* _Aim of the task_
Return exactly the lines of the records below, starting at the line that contains "shipping method: DPD -> GLS" and ending at the line that contains "Bague en argent et oxyde de zirconium: 1 -> 3", with both of those lines kept.

* _Dataset records_
<<<<

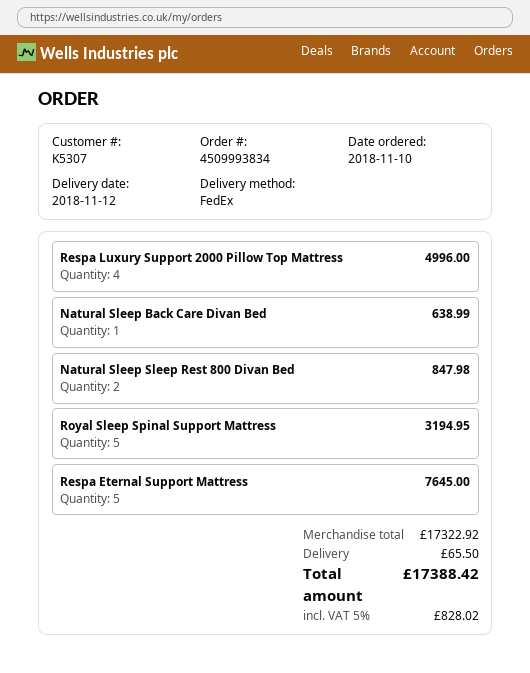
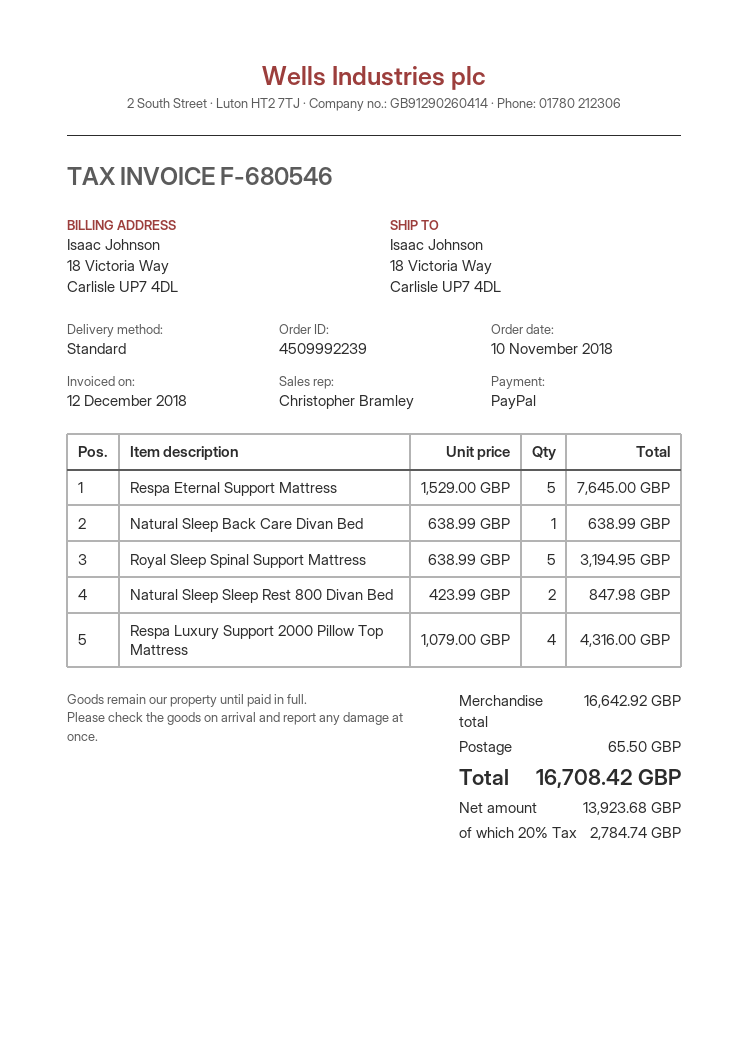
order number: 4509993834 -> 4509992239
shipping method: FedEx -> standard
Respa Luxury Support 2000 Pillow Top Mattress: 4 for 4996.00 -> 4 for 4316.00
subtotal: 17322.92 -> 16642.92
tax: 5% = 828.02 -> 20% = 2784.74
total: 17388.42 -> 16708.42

>>>>
<<<<

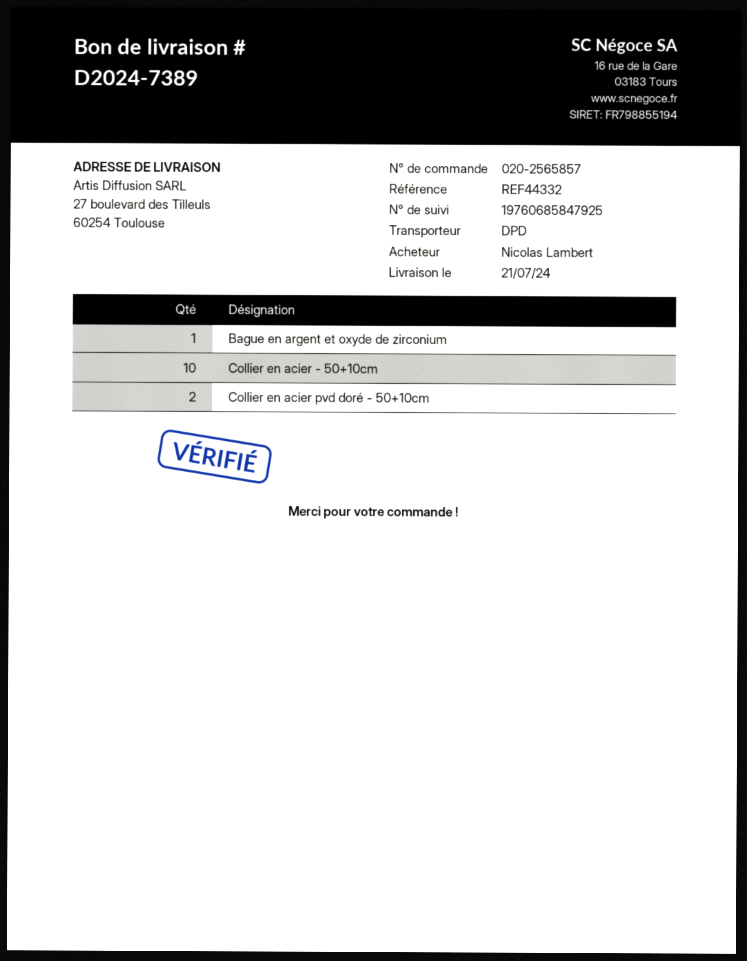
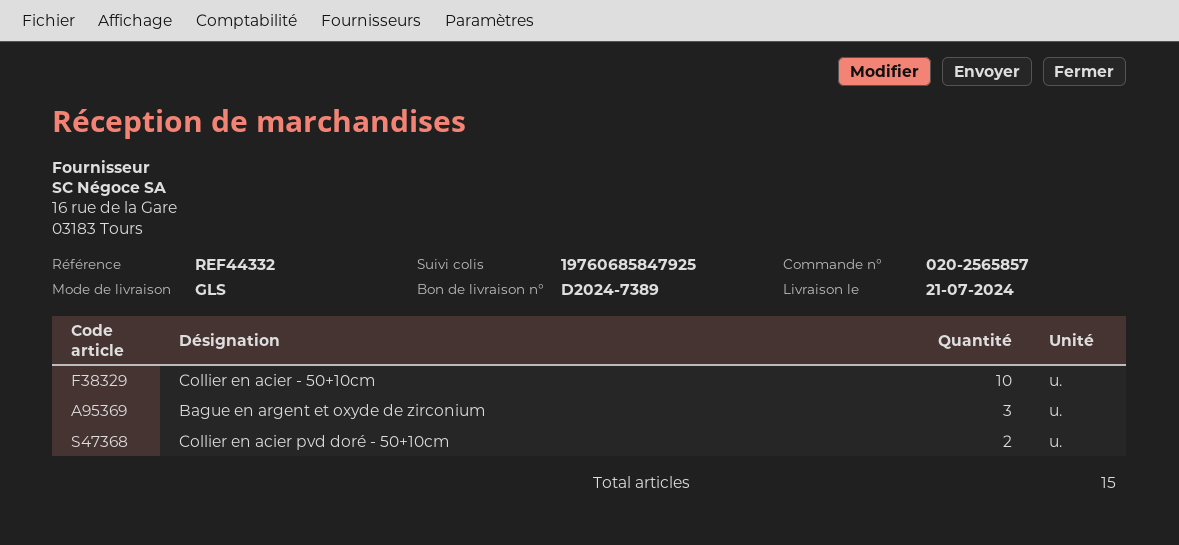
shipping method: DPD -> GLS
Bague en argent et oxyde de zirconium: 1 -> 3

>>>>
<<<<

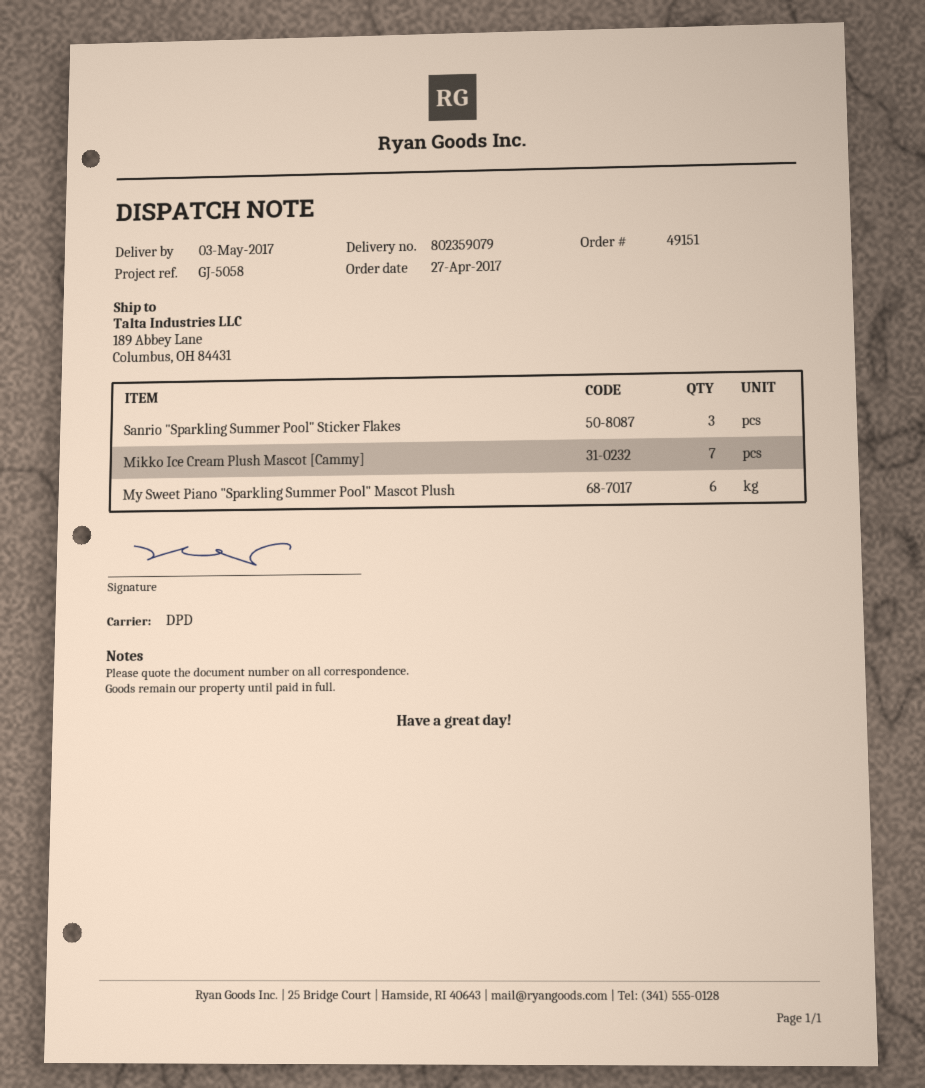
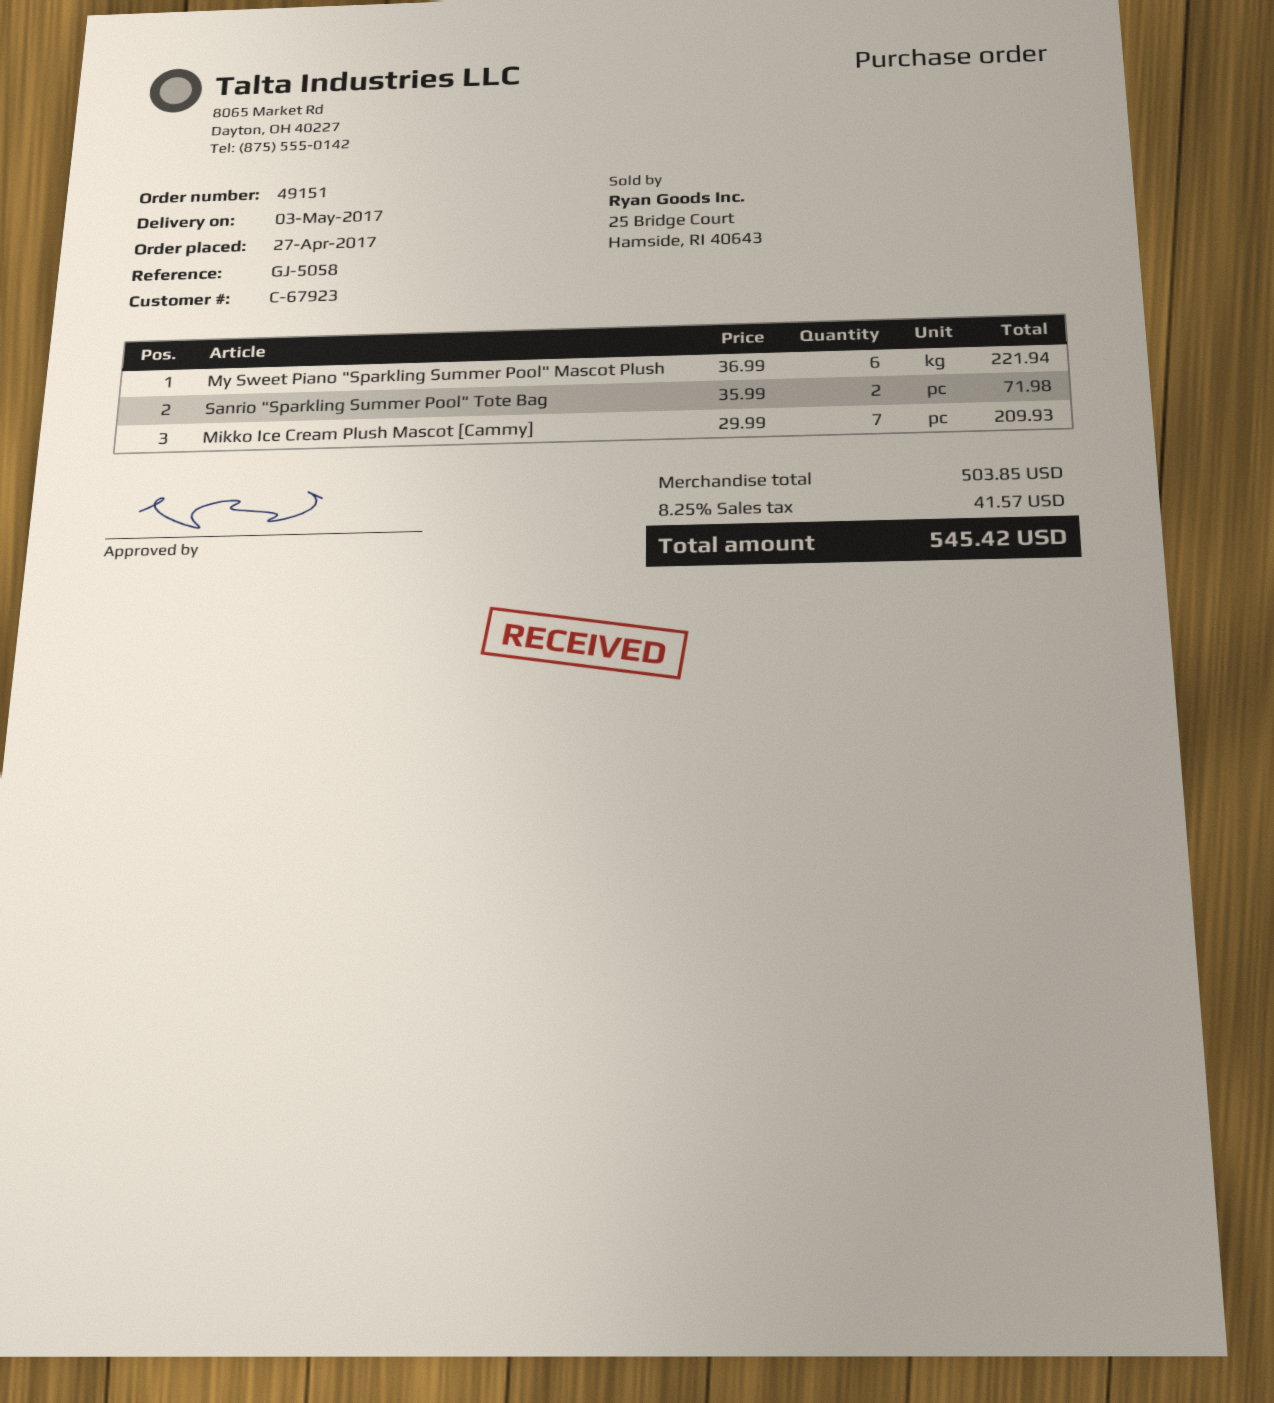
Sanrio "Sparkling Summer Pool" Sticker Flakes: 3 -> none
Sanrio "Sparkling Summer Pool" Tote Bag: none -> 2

>>>>

* _Task output_
shipping method: DPD -> GLS
Bague en argent et oxyde de zirconium: 1 -> 3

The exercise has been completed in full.